Kora sank down by the fireside, too weary to make any protest. She stretched out her cold hands to the ruddy glow, and began to dry her wet dress and hood. Meanwhile the Wise Woman’s servants were busy preparing the evening meal, which was soon ready. A black cat served the soup and a white cat the fish, a grey cat the joint and a tortoiseshell cat the sweets. Then a sandy cat lit a taper and lighted her to her room, where she soon fell sound asleep.
When the morning came, Kora at once sought out the Wise Woman, told her her whole story, and begged for advice.
“The unknown country to which no man has found the way,” replied the Wise Woman, “is the country whither the cuckoos go in winter, nor do I myself know the way, but if you will consent to be turned into a cuckoo, you will at once be able to find it.”
Rather than fall again into her husband’s hands, Kora willingly agreed, and the Wise Woman thereupon, with a wave of her stick, changed her into a cuckoo, which spread its wings and flew away, far across the pathless sea.
The troll meanwhile felt so sure that his wife would not again try to escape, that several days passed before he thought it necessary to look into the magic crystal. Great was his dismay, therefore, when he did at last look into it, to see nothing but a blank. Never before had it failed him. He hurried home with all speed, and finding his house deserted, he at once resolved to set out in pursuit of Kora. But since his heart was in his treasure, he would not start before he had gathered together as much as he could possibly carry with him, and had loaded it upon his back. He travelled a long way, through forest and field and heath, till at last he came to the shores of a great ocean. Here he took a boat, and began paddling himself out to sea, but the sack of gold proved so heavy that the boat sank, and the troll was drowned.
But Kora reached the unknown land in safety, and married the king of the cuckoos, with whom she lived in great happiness and contentment, and they reigned together over the most beautiful country in all the world.
CHAPTER X
IN WHICH THE HEROINE HAS A BIRTHDAY
As the weather brightened and warmed into midsummer, most of Philomène’s free time was spent in the garden, and consequently with Sweet William.
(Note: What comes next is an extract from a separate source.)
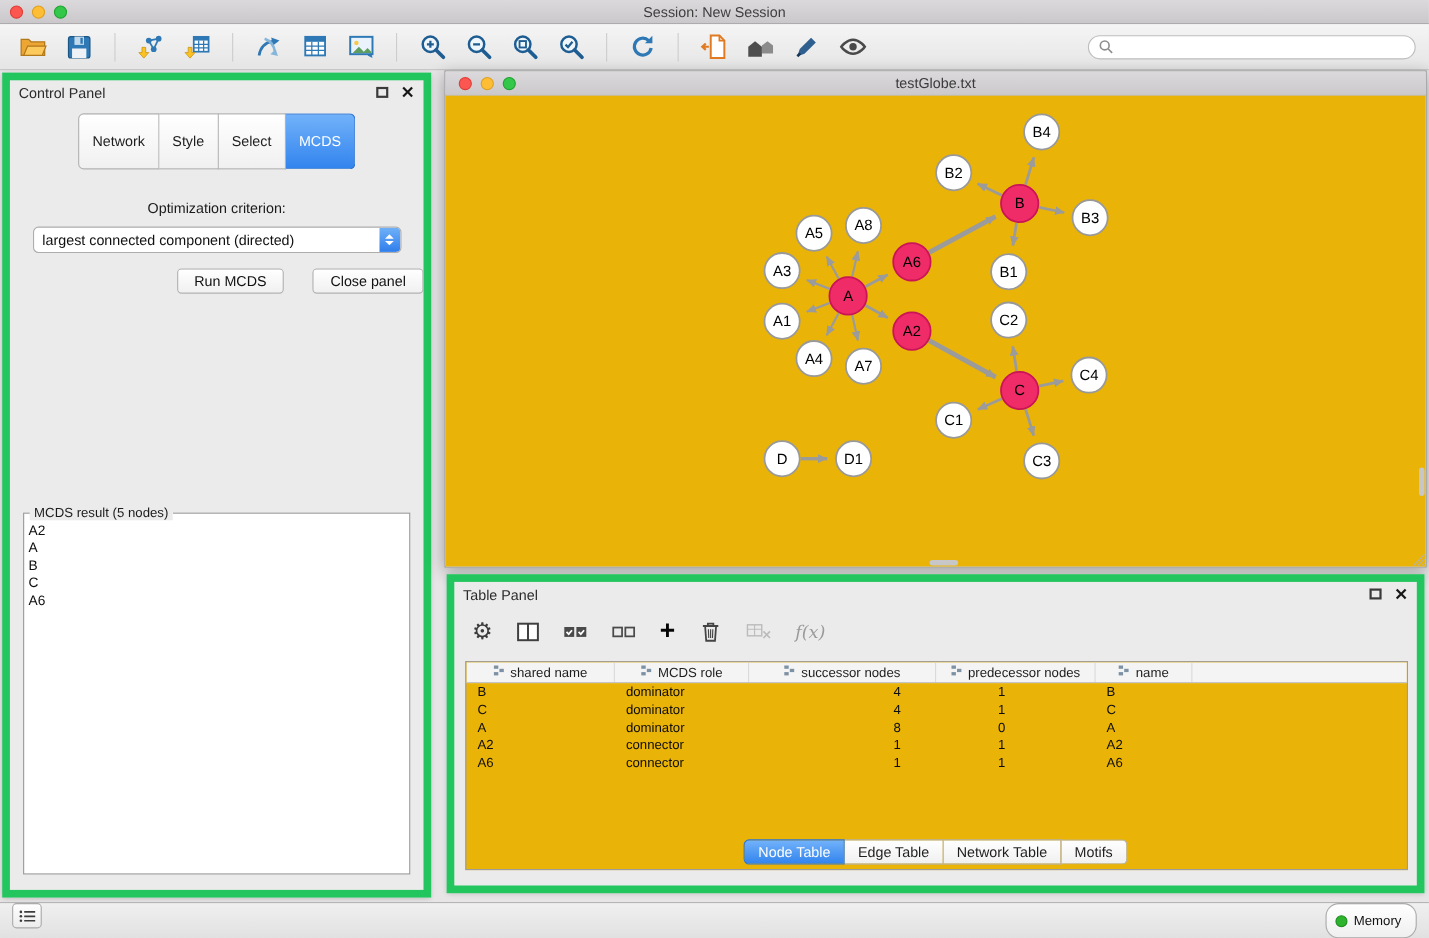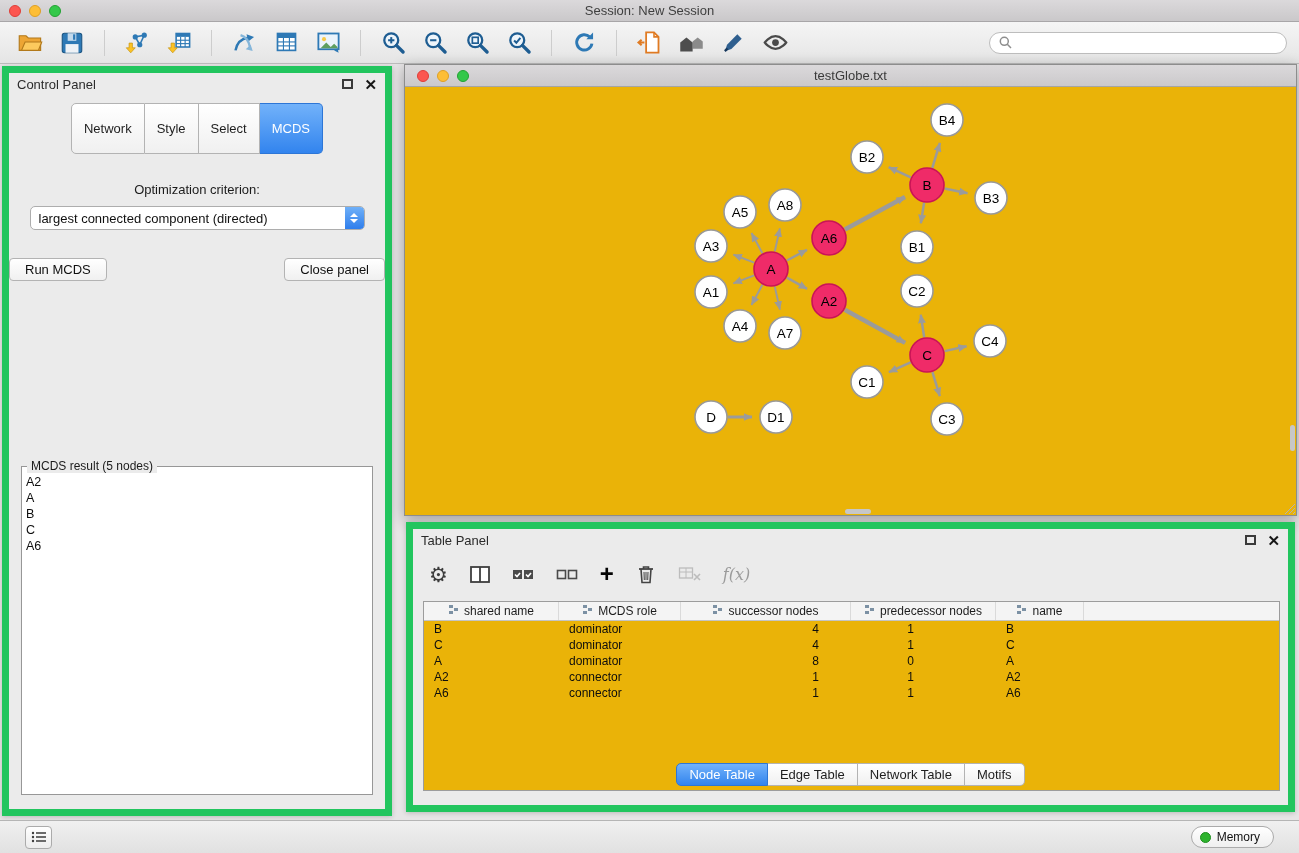"Run MCDS" .btn-row { justify-content: space-between -> flex-end; margin-top: 28px -> 14px }
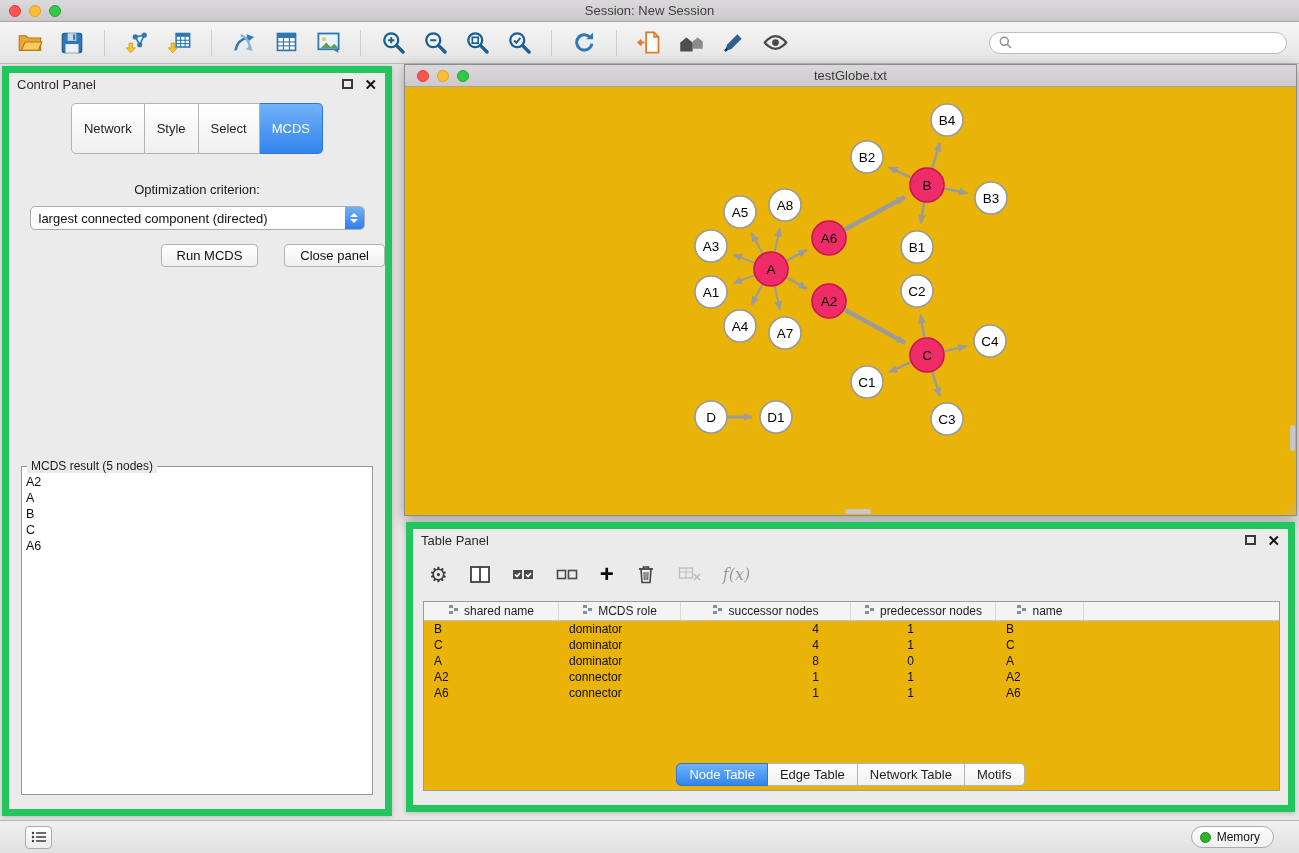"Memory" .statusbar { align-items: center -> none; padding: 0 25px -> 0 11px }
It was on a morning towards the end of June that she awoke with the delightful sensation that her birthday had come at last. Had she not waited a whole year for it? By her plate at breakfast time lay a big box of wild flowers, sent by the gardener’s wife at the Cushats. Godmother had taught her the names of all sorts of flowers during her last summer holidays, so that she recognised almost all in the box, but a certain little white, blue and red pyramid was quite a stranger to her; she therefore christened it “N. or M.,” like the person in the Catechism, and N. or M. it remained to her ever afterwards, though later she knew it to be a kind of wild orchid. The doctor gave her a sketch-book and a whole box full of beautiful new pencils, and Miss Mills a book called “Legends from River and Mountain.”